Dataset items:
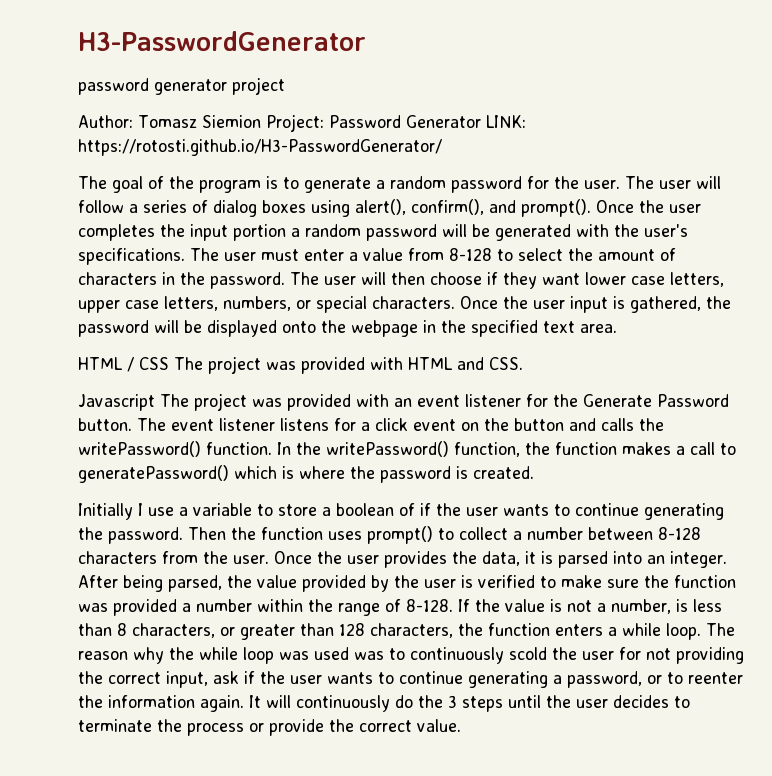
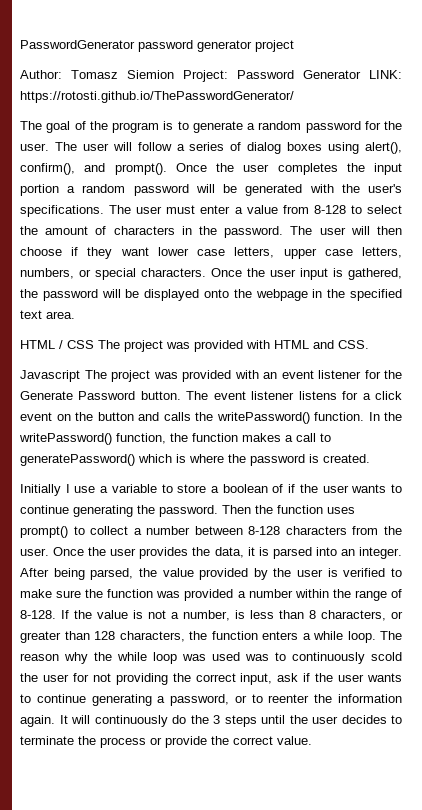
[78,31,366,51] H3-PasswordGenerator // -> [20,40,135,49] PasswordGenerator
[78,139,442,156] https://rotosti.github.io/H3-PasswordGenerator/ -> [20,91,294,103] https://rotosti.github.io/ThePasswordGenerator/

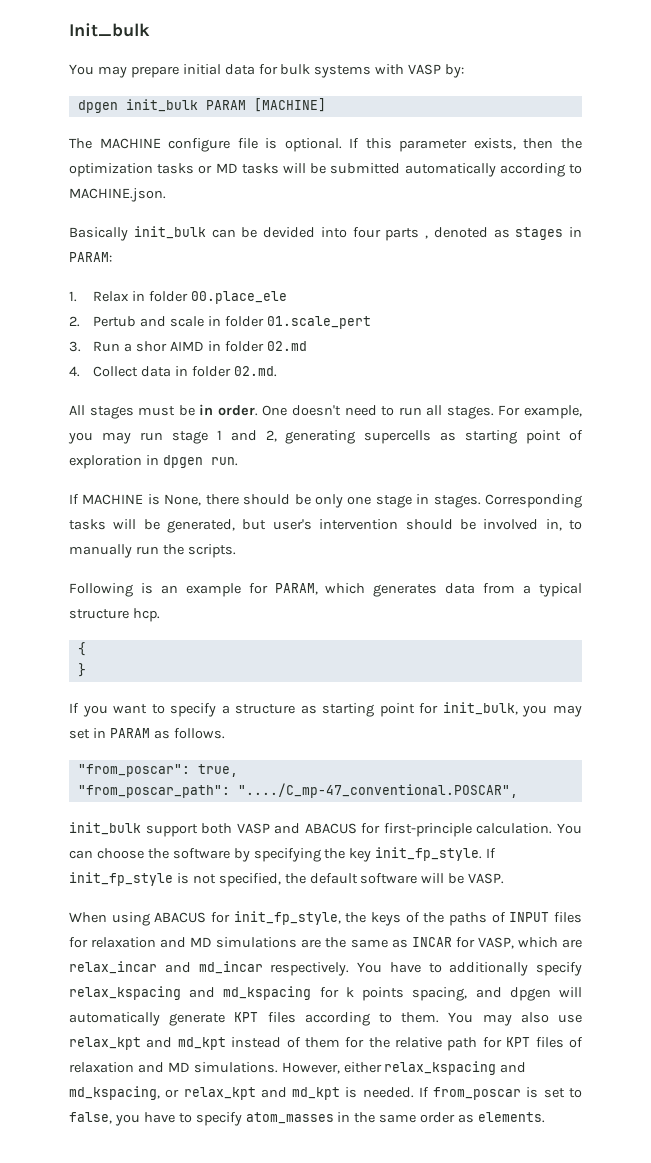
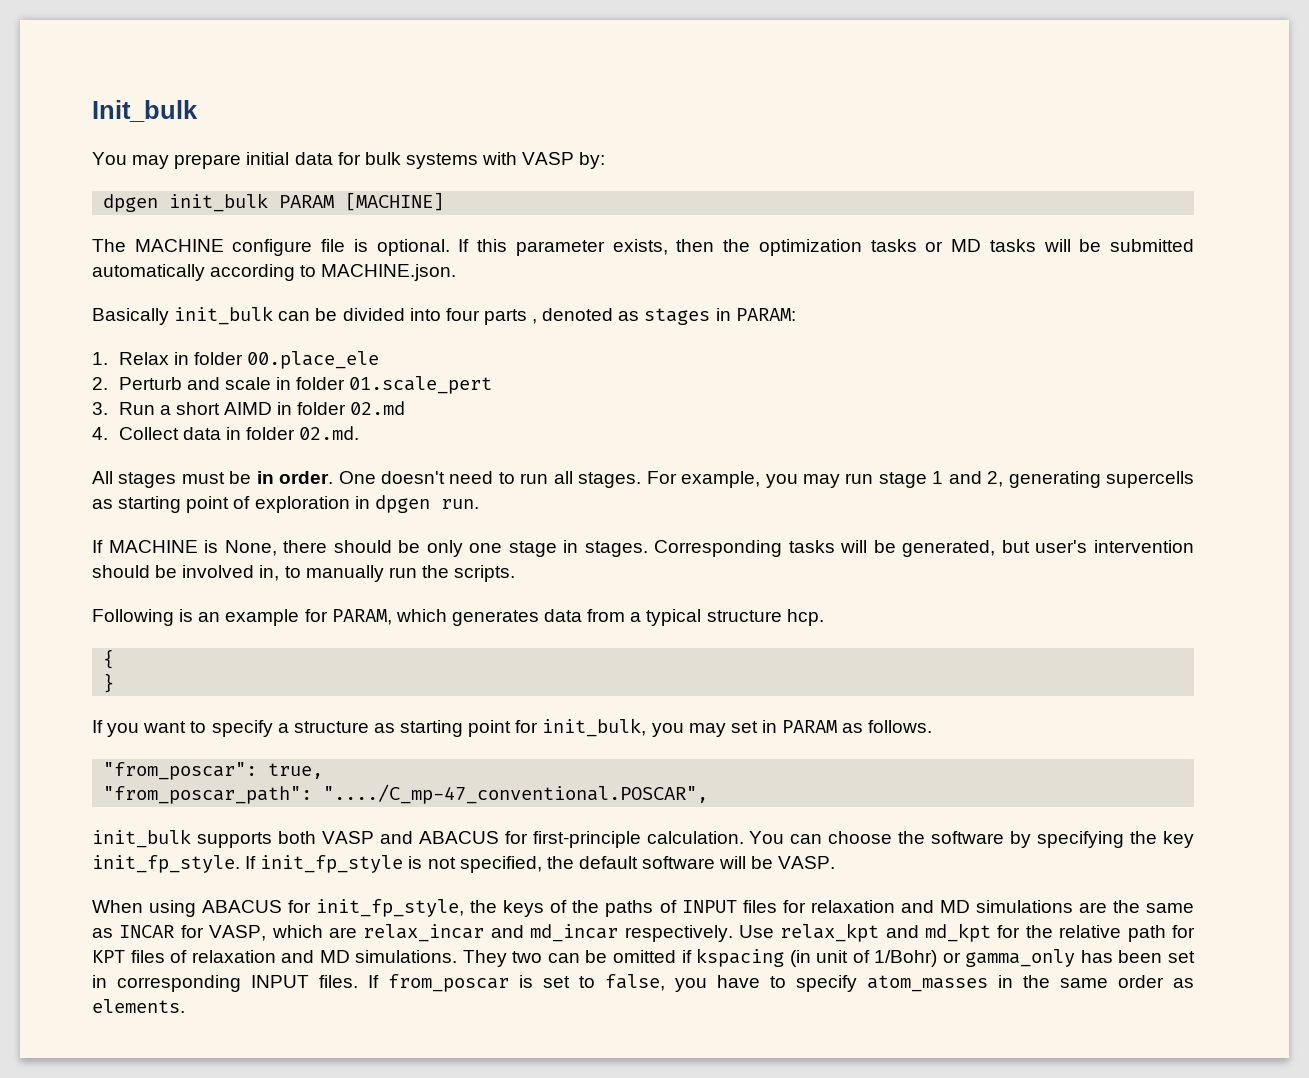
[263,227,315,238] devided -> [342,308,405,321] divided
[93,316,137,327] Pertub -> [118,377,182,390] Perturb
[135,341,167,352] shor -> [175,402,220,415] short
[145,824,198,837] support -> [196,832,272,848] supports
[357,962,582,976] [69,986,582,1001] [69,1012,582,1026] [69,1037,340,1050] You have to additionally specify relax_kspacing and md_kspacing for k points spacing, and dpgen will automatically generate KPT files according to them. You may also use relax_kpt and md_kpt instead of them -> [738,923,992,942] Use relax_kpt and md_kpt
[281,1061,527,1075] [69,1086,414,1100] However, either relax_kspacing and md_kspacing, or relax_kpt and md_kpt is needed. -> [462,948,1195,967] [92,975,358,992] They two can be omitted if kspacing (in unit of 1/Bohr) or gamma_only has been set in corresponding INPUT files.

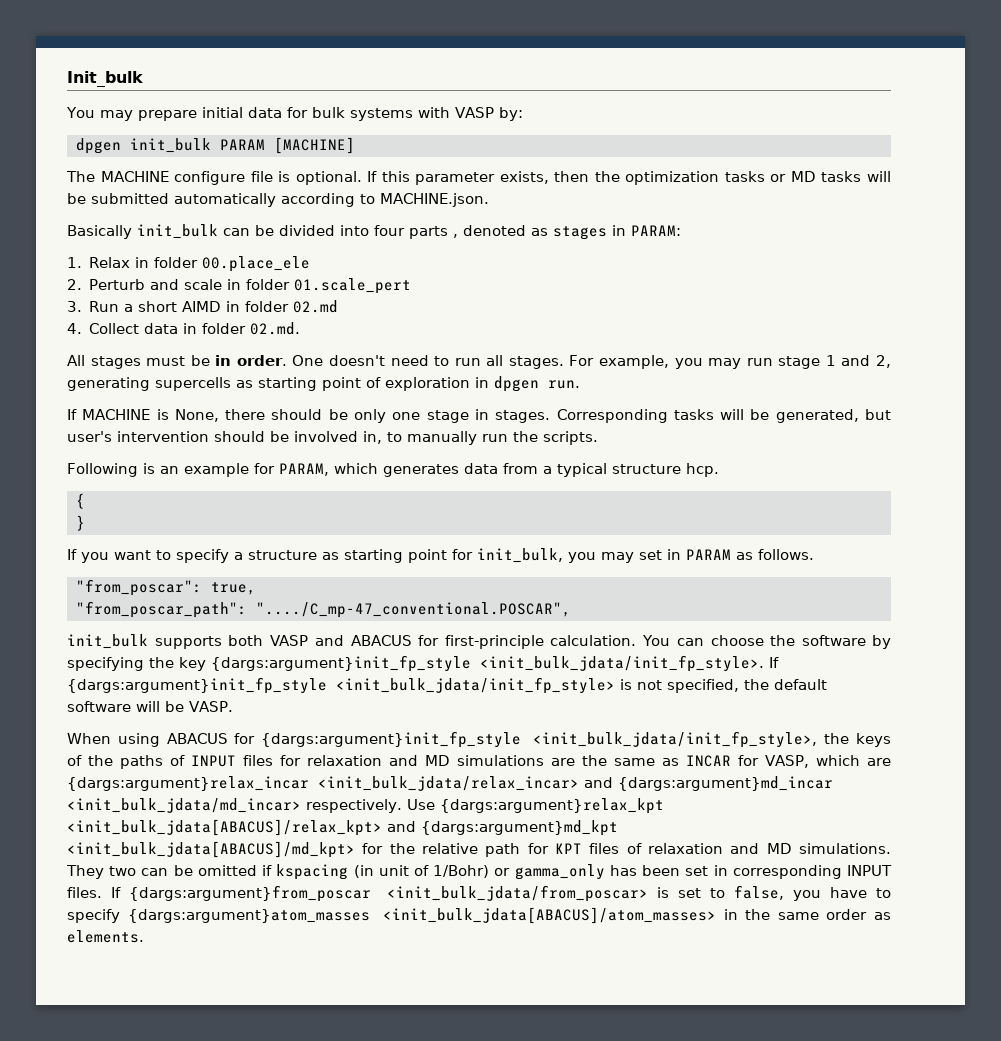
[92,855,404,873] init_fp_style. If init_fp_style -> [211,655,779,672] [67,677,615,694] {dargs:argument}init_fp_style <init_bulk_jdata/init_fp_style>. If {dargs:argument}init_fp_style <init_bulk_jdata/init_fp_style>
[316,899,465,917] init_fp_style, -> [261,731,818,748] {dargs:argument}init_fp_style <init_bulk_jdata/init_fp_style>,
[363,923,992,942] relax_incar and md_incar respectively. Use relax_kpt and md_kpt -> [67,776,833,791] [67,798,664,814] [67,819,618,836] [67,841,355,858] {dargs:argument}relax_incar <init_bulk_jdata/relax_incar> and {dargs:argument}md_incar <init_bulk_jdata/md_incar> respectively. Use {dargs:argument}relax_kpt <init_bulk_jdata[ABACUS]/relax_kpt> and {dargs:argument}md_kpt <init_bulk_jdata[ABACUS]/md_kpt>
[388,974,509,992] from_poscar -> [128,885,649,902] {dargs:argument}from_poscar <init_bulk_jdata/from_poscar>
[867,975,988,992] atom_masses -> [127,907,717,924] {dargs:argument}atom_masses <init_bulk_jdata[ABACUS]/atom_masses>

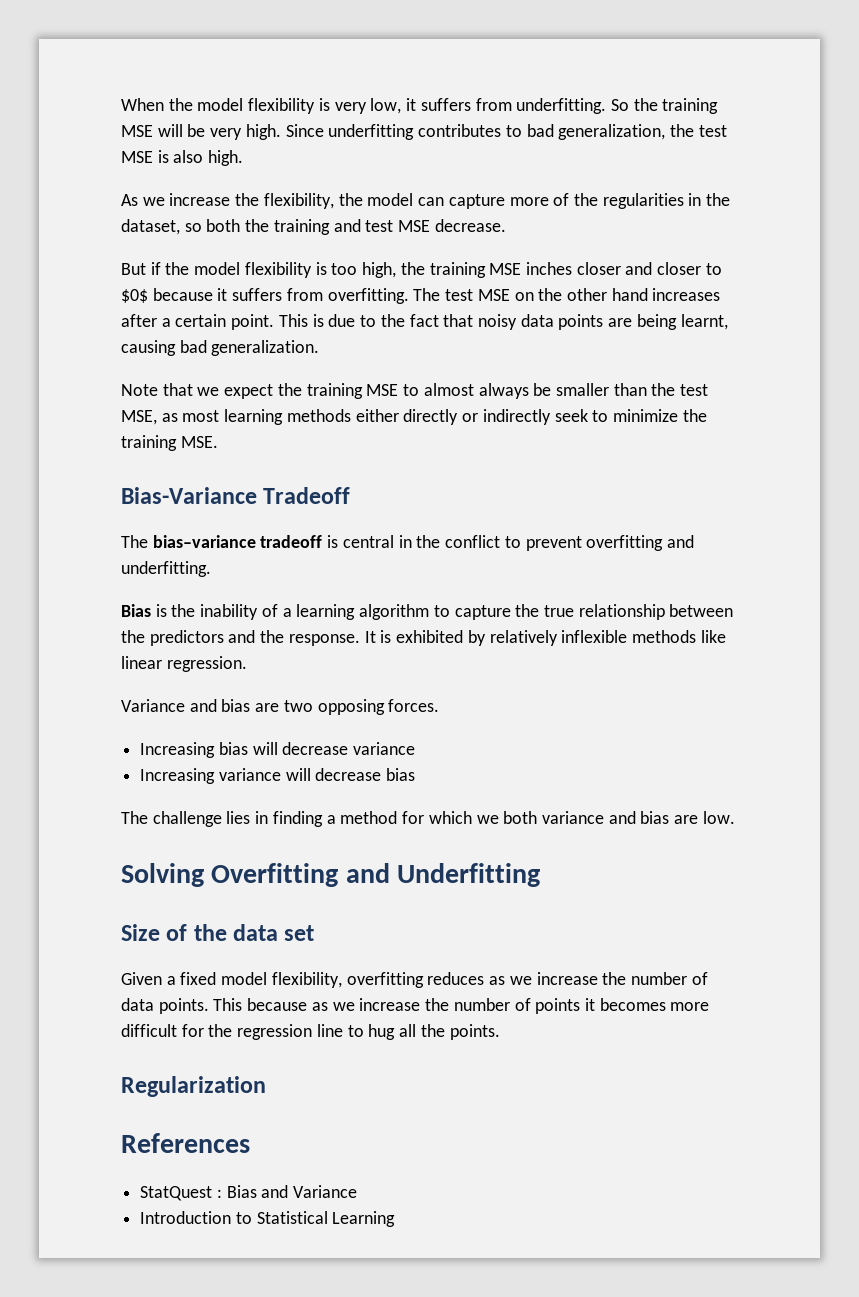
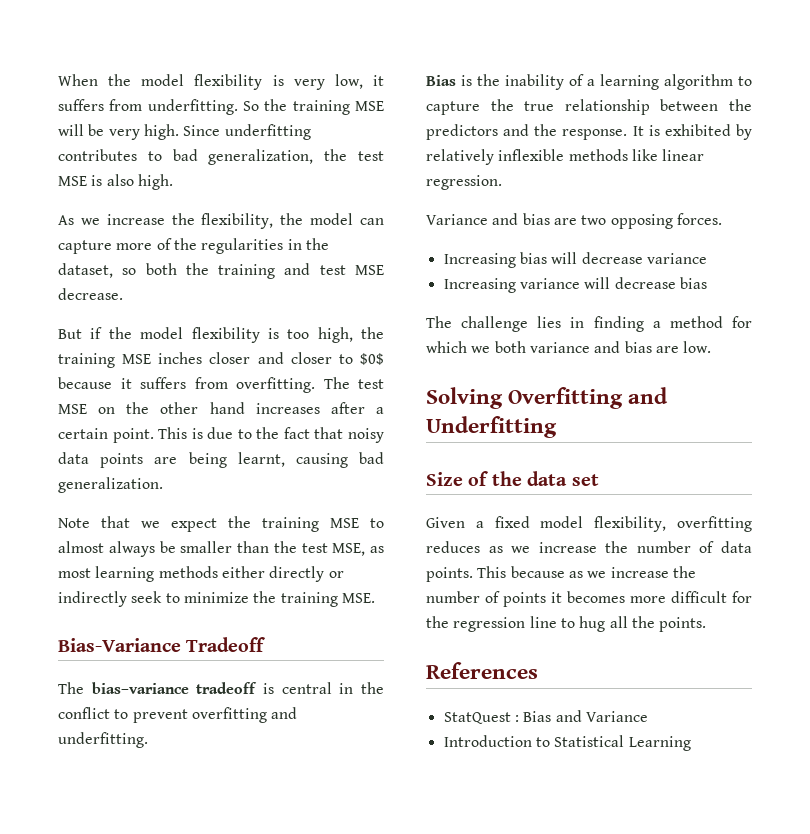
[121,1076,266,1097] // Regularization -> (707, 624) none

## What you should do
What lines in the entries contain "ABACUS"? Report each one by copying it.

## Solved exercise
[363,923,992,942] relax_incar and md_incar respectively. Use relax_kpt and md_kpt -> [67,776,833,791] [67,798,664,814] [67,819,618,836] [67,841,355,858] {dargs:argument}relax_incar <init_bulk_jdata/relax_incar> and {dargs:argument}md_incar <init_bulk_jdata/md_incar> respectively. Use {dargs:argument}relax_kpt <init_bulk_jdata[ABACUS]/relax_kpt> and {dargs:argument}md_kpt <init_bulk_jdata[ABACUS]/md_kpt>
[867,975,988,992] atom_masses -> [127,907,717,924] {dargs:argument}atom_masses <init_bulk_jdata[ABACUS]/atom_masses>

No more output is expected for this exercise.